Answer to the question

The core challenge lies in translating ambiguous business needs into measurable technical constraints when direct instrumentation is unavailable. You must employ a proxy-based elicitation strategy, using synthetic load testing against a shadow environment to empirically derive latency baselines that stakeholders can validate through concrete examples rather than abstract thresholds. Concurrently, architect a defensive buffering pattern using an intermediate message broker or in-memory cache to decouple the legacy system's throughput from the SaaS platform's variable latency, ensuring the five-second hard constraint is satisfied even during vendor-side degradation.

Situation from life

Problem description

I was engaged by a multinational investment bank to facilitate the integration of their legacy IBM z/OS mainframe—hosting core transaction ledgers written in COBOL—with a new Salesforce Service Cloud implementation for client portfolio management. The critical requirement was that any trade execution record updated in the mainframe must reflect in the advisors' Salesforce dashboards within five seconds during market open peaks (approximately 50,000 transactions per minute), yet no business stakeholder could define "acceptable" latency beyond "it needs to feel instant." Complicating matters, Salesforce explicitly declined to provide throughput SLAs for their Bulk API, citing shared-tenant architecture, and the mainframe team prohibited any code modifications due to regulatory freeze periods.

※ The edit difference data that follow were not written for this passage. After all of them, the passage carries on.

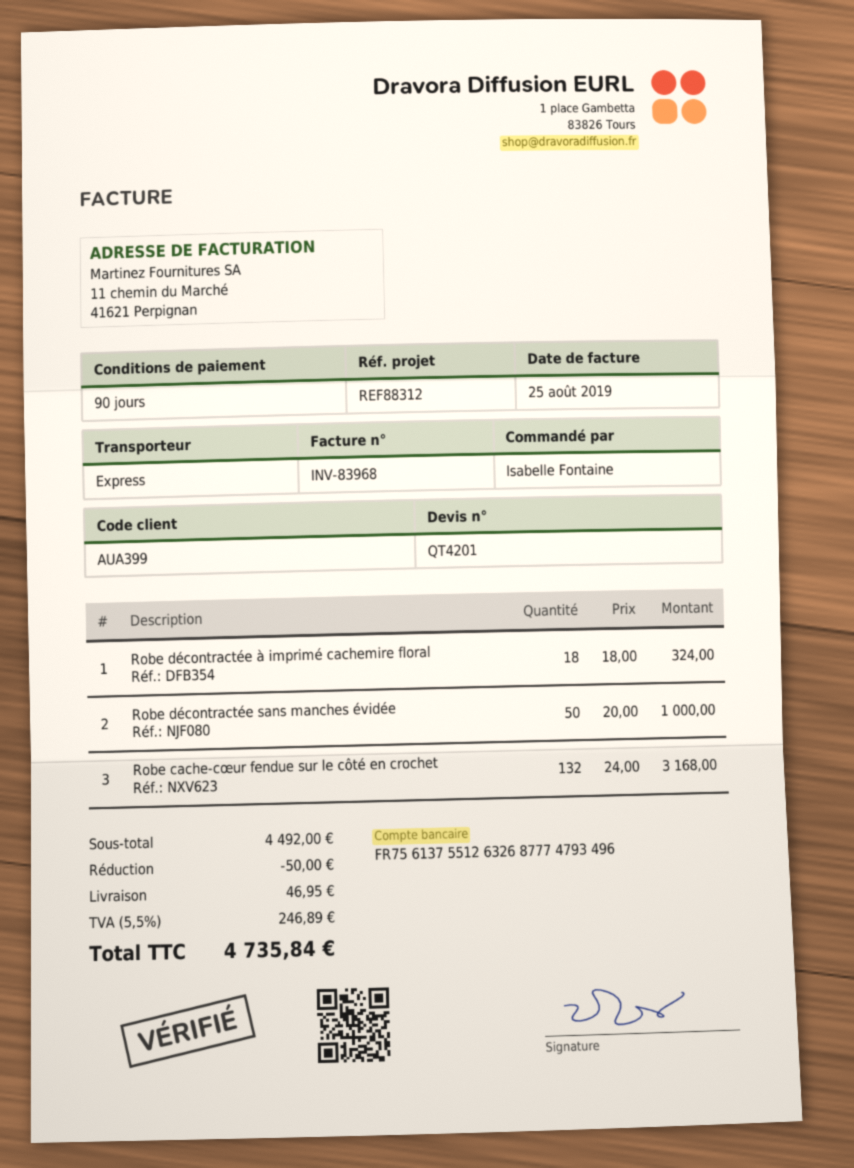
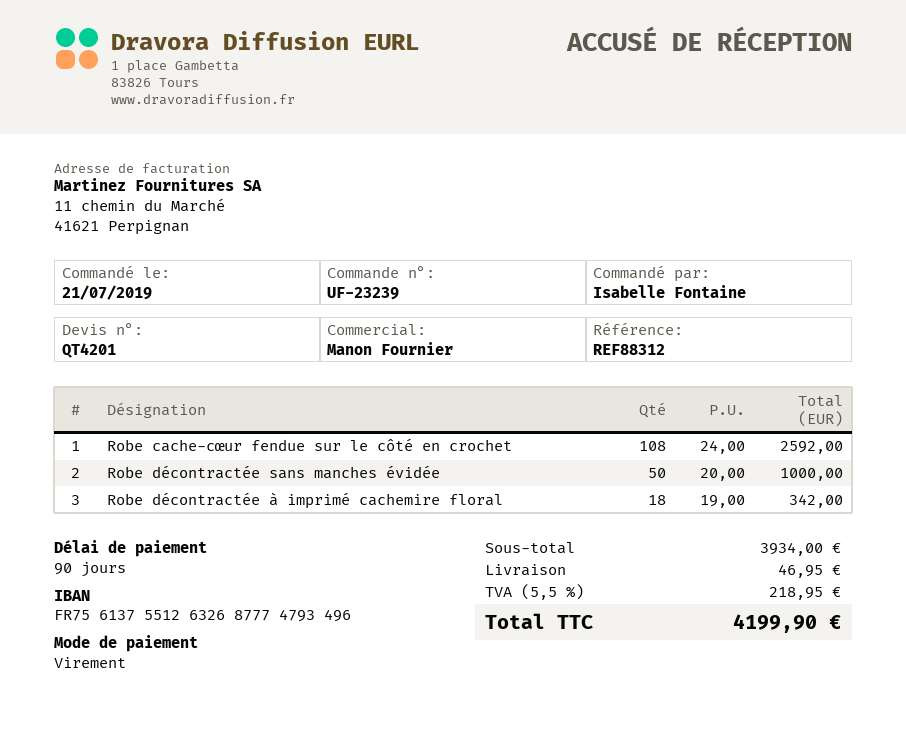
Robe décontractée à imprimé cachemire floral: 18 x 18.00 = 324.00 -> 18 x 19.00 = 342.00
Robe cache-cœur fendue sur le côté en crochet: 132 x 24.00 = 3168.00 -> 108 x 24.00 = 2592.00
subtotal: 4492.00 -> 3934.00
discount: 50.00 -> none
tax: 5.5% = 246.89 -> 5.5% = 218.95
total: 4735.84 -> 4199.90

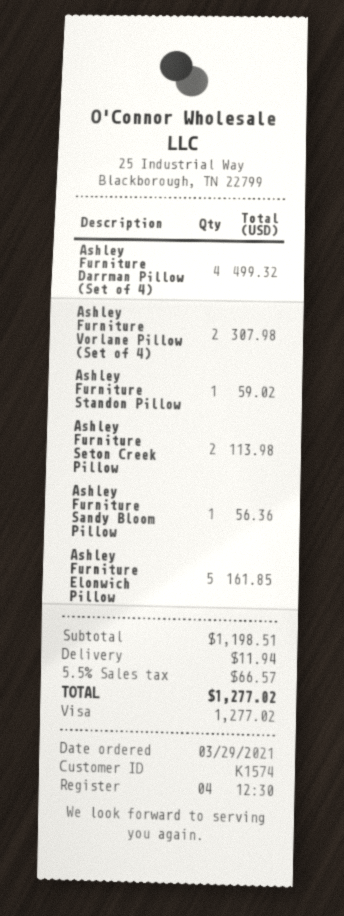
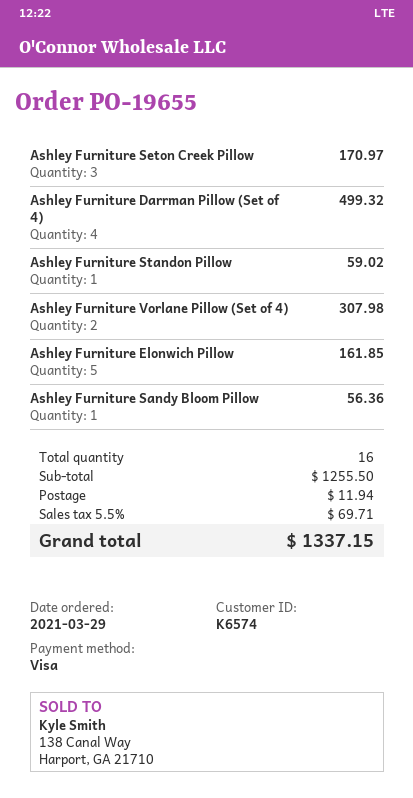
customer number: K1574 -> K6574
Ashley Furniture Seton Creek Pillow: 2 for 113.98 -> 3 for 170.97
subtotal: 1198.51 -> 1255.50
tax: 5.5% = 66.57 -> 5.5% = 69.71
total: 1277.02 -> 1337.15

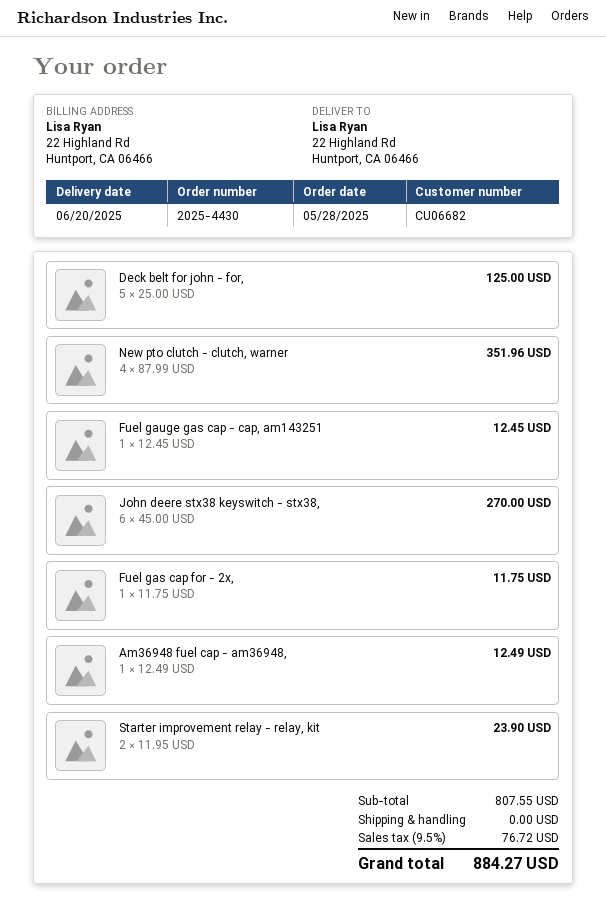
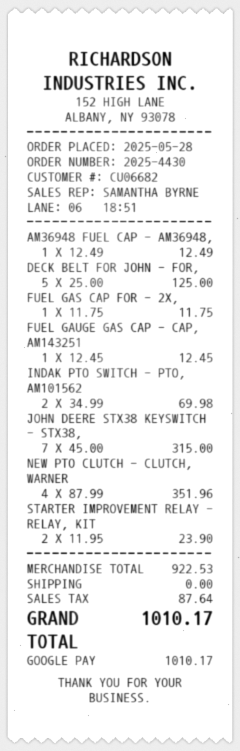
John deere stx38 keyswitch - stx38,: 6 x 45.00 = 270.00 -> 7 x 45.00 = 315.00
INDAK PTO SWITCH - PTO, AM101562: none -> 2 x 34.99 = 69.98
subtotal: 807.55 -> 922.53
tax: 76.72 -> 87.64
total: 884.27 -> 1010.17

Solution A: Direct synchronous REST API invocation with client-side retry

This approach involved modifying the middleware to call Salesforce REST endpoints immediately upon mainframe commit, employing exponential backoff for failures. Pros: Implementation simplicity and immediate consistency without additional infrastructure. Cons: Under peak load, Salesforce's rate limiting (100 requests per minute per user) triggered cascading timeouts, frequently breaching the five-second window; furthermore, retry storms risked mainframe CICS region exhaustion due to thread blocking.

Solution B: Apache Kafka event streaming with asynchronous processing

We considered deploying a Kafka cluster to ingest mainframe SMF (System Management Facility) logs via a custom parser, allowing Salesforce to consume at its own pace. Pros: Decoupled architectures eliminate backpressure and provide durability. Cons: Log parsing introduced a 3-7 second variable latency due to EBCDIC to ASCII conversion and network hops, making the five-second guarantee statistically impossible during batch synchronization windows; additionally, mainframe security teams rejected the idea of opening TCP/IP ports for Kafka connectors.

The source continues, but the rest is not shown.